▸ WHAT YOU SHOULD DO
Below are the records. Retype exactly the lines between the lines holding "order date: 2019-11-30 -> 2019-11-29" and "total: 37487.06 -> 39489.26", inclusive.

====== DATA TO EXAMINE ======

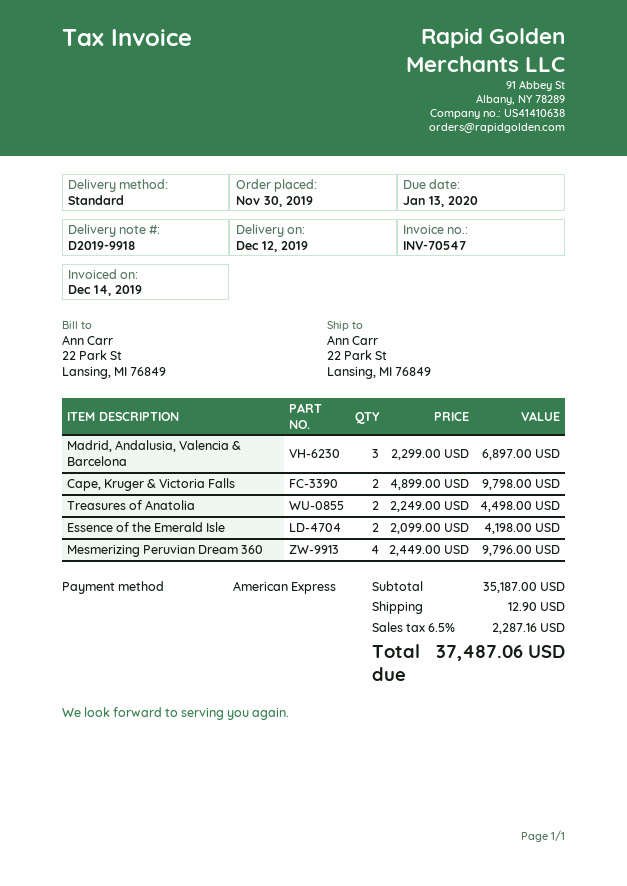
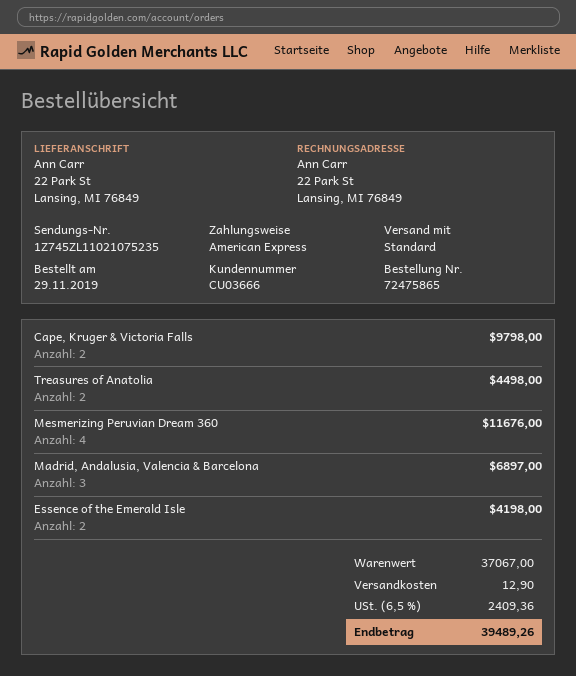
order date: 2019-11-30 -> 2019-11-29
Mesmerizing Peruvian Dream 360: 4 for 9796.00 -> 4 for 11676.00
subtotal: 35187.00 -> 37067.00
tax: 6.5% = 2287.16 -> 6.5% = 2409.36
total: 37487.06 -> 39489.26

======
====== DATA TO EXAMINE ======

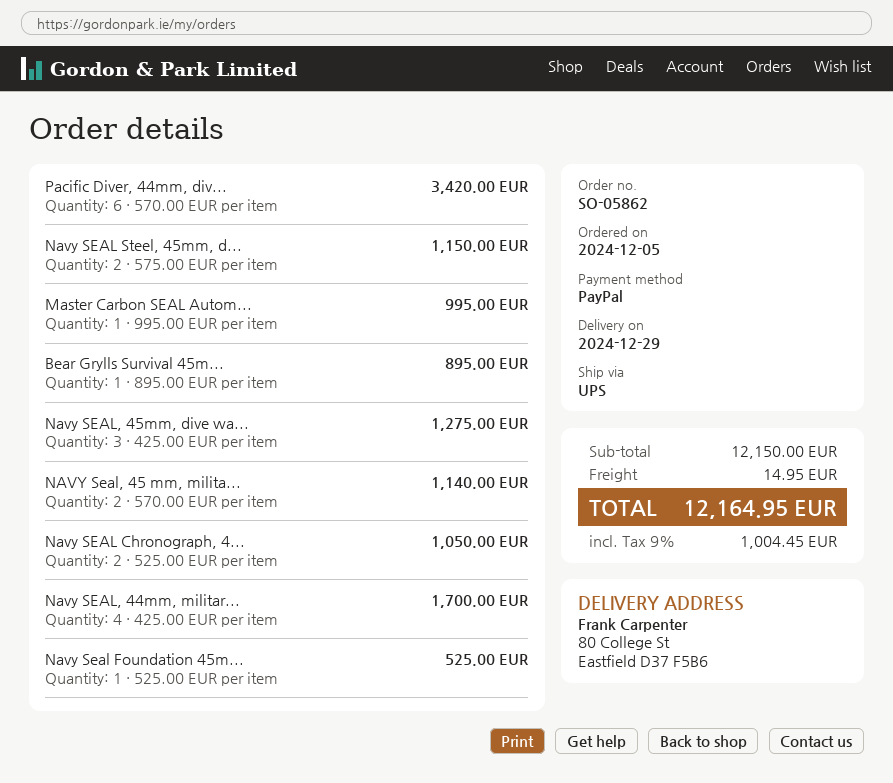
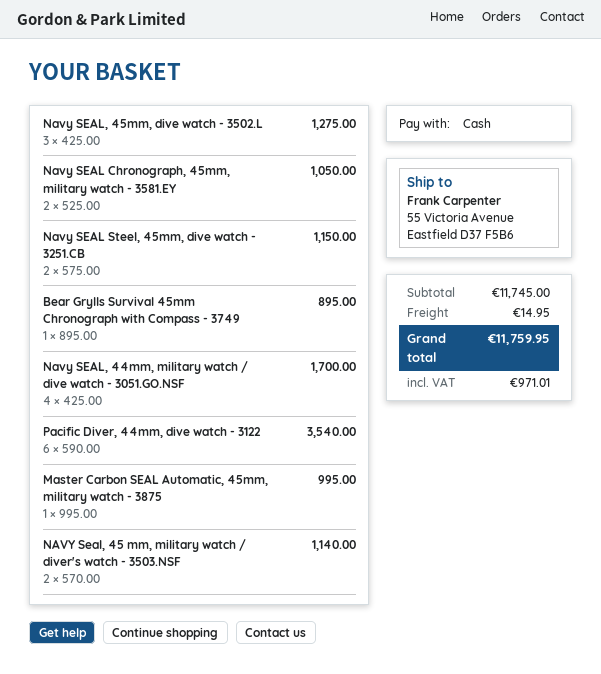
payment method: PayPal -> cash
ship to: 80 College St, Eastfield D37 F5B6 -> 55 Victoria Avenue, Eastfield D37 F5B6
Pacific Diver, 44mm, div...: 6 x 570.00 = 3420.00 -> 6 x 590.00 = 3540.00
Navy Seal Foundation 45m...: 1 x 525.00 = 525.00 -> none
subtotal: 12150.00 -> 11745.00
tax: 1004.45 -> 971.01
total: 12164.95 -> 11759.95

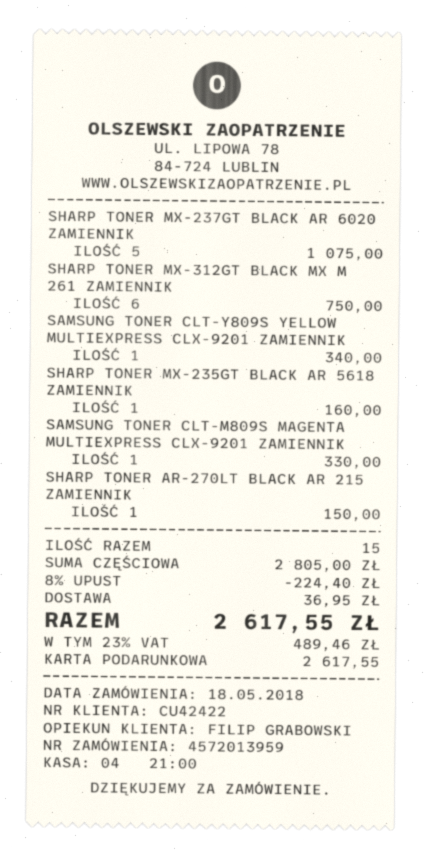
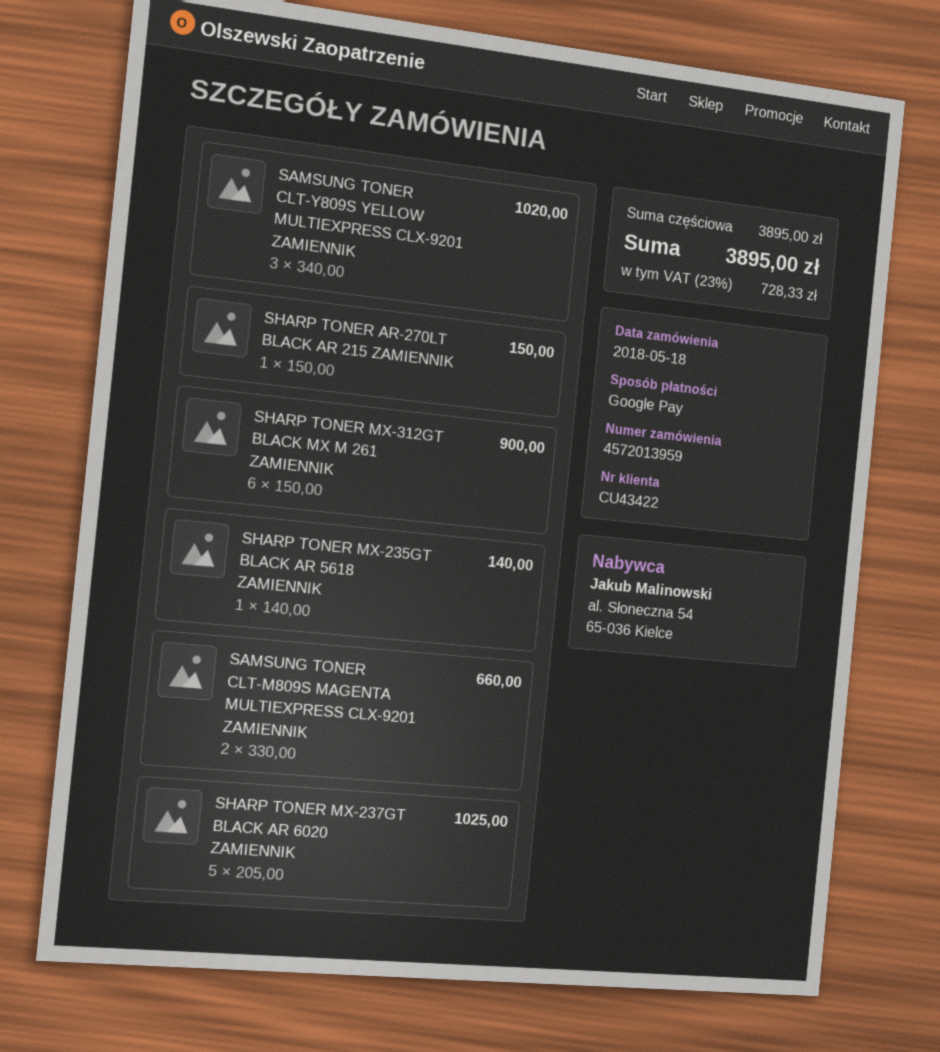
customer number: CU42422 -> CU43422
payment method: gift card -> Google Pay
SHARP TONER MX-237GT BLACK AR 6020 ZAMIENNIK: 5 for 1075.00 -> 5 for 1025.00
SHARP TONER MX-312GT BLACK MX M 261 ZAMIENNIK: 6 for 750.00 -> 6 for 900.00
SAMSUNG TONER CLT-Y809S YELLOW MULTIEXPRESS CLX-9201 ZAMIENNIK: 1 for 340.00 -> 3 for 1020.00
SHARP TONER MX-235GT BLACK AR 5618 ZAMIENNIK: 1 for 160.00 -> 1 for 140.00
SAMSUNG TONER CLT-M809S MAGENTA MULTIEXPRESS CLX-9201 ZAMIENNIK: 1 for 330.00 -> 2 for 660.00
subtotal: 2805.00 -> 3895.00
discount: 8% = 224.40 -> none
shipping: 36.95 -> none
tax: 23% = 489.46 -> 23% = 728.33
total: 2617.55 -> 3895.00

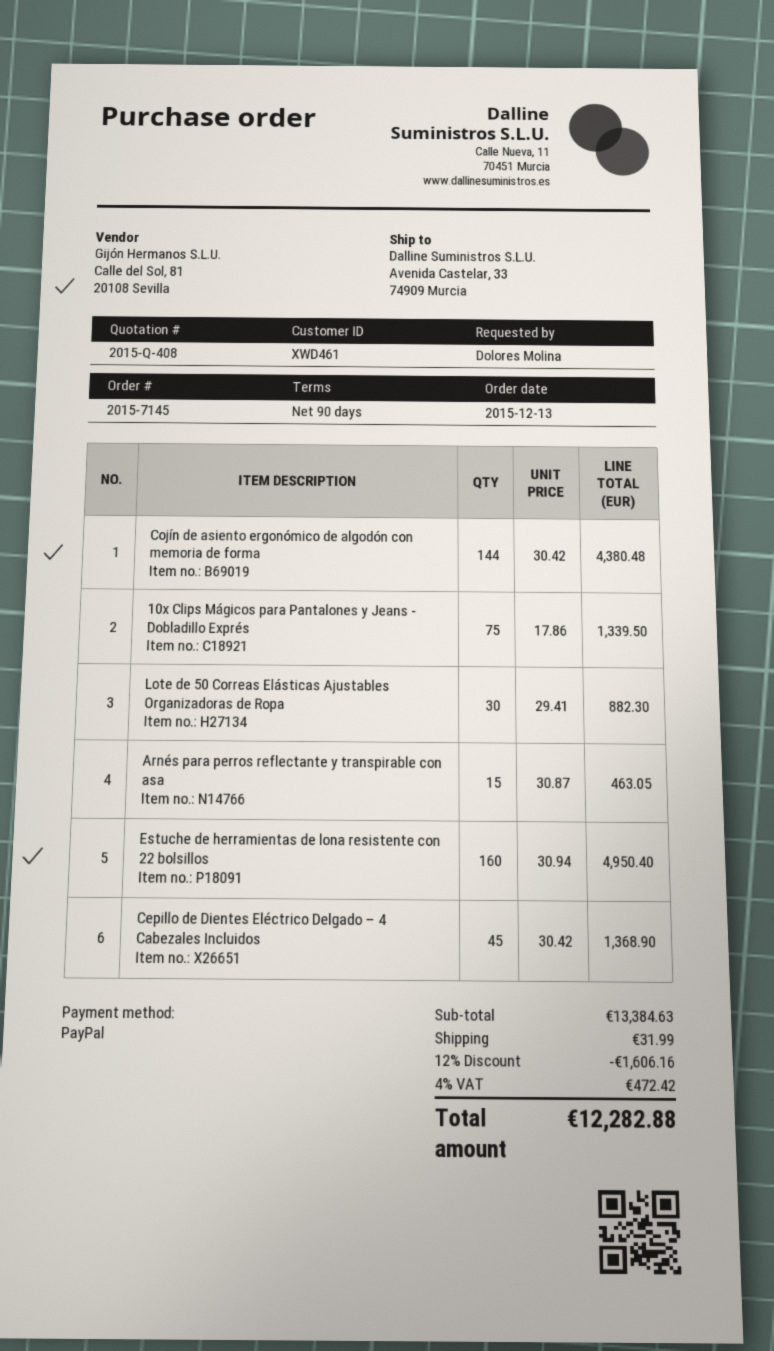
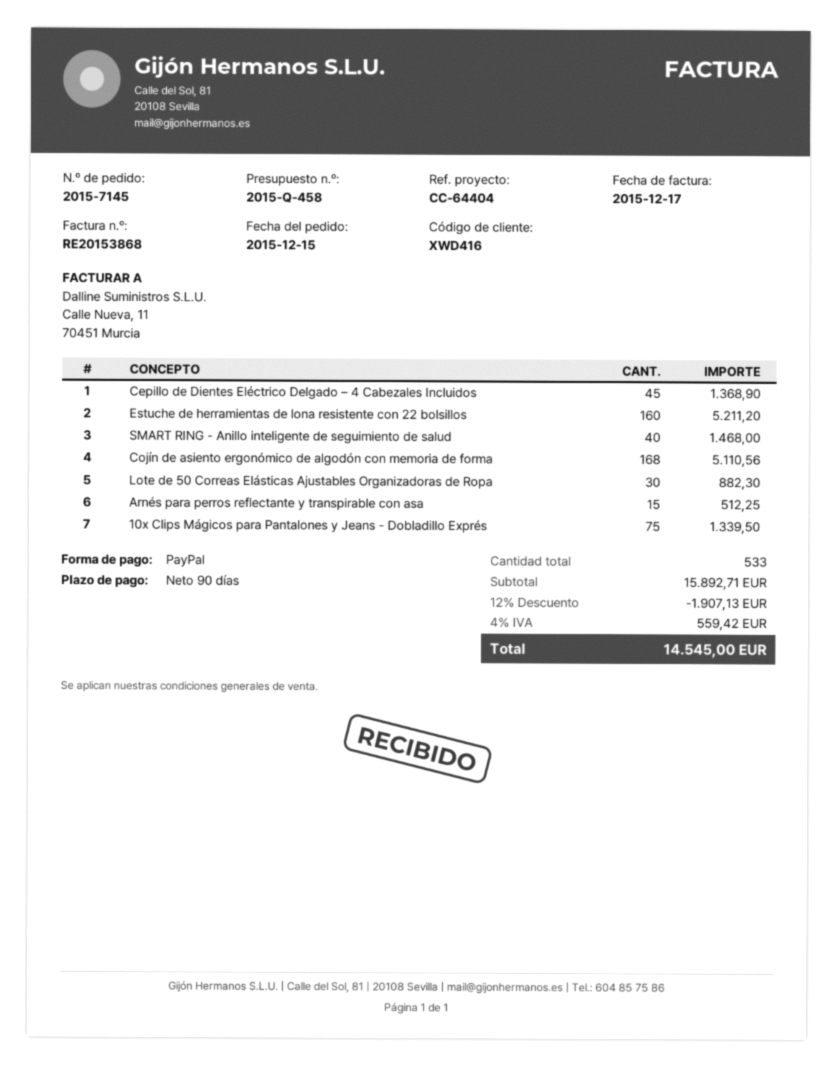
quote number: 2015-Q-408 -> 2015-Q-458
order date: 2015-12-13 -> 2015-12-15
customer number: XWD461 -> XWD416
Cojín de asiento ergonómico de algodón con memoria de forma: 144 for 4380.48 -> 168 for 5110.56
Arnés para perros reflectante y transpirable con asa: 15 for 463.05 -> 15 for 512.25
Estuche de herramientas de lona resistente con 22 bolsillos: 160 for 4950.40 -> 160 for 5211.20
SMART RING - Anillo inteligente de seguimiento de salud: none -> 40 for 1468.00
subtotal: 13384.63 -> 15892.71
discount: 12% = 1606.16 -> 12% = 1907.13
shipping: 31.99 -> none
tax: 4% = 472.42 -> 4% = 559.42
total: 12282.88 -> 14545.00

======

▸ ANSWER SECTION
order date: 2019-11-30 -> 2019-11-29
Mesmerizing Peruvian Dream 360: 4 for 9796.00 -> 4 for 11676.00
subtotal: 35187.00 -> 37067.00
tax: 6.5% = 2287.16 -> 6.5% = 2409.36
total: 37487.06 -> 39489.26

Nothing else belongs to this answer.